This grants SELECT access to all tables tagged with either sensitivity=public or sensitivity=internal.

When new tables are created, simply assigning the appropriate LF-Tag automatically applies the correct permissions.

Benefits in Large-Scale Environments

In environments with dozens or hundreds of tables, table-by-table permission management becomes unrealistic.

LF-TBAC enables a simpler model:

Roles can access data with specific tags.

However, tag design should be carefully planned from the beginning.
Defining categories such as sensitivity, domain, and owner early on can save significant effort later.

Integration with Glue Data Catalog

Lake Formation works closely with Glue Data Catalog.

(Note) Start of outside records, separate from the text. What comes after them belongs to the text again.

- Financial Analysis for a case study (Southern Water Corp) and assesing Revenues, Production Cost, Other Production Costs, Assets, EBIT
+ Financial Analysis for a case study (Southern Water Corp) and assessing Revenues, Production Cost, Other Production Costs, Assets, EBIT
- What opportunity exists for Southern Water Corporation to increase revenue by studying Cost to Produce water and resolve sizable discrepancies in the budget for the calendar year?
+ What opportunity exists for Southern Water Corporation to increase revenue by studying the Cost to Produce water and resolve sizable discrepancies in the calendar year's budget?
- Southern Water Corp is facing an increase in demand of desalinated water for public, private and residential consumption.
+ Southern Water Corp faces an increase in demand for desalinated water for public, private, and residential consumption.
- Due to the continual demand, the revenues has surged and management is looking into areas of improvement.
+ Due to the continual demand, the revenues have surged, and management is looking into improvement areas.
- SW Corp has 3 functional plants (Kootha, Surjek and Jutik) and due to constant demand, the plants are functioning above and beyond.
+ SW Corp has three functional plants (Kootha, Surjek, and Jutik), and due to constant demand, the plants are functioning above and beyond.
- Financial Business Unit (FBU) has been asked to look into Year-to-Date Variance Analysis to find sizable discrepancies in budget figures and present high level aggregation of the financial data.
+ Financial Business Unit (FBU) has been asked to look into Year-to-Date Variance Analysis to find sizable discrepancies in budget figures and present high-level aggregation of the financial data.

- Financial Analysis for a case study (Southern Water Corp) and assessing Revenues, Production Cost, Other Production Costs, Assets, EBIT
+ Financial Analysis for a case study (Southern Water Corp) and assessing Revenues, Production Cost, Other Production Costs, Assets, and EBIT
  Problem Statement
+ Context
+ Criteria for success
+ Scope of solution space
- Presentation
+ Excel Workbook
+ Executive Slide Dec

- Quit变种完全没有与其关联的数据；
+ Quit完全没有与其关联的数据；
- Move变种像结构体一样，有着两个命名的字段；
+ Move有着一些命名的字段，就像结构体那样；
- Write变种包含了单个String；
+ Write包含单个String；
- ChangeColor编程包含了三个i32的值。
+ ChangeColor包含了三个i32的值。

Glue Data Catalog manages metadata, while Lake Formation governs access to that metadata.
Together they enable secure sharing and consumption of data stored in S3.

How Lake Formation Works with Data Catalog

When Lake Formation is enabled, access to Glue Data Catalog is routed through Lake Formation authorization checks.

This means that access to metadata itself—such as table definitions—can also be controlled.

Granting Lake Formation Permissions to Glue Jobs

When a Glue Job accesses data governed by Lake Formation, permissions must be granted not only through IAM but also through Lake Formation.

This is a common pitfall.

A typical issue is:

IAM permissions look correct, but the Glue Job still cannot read data.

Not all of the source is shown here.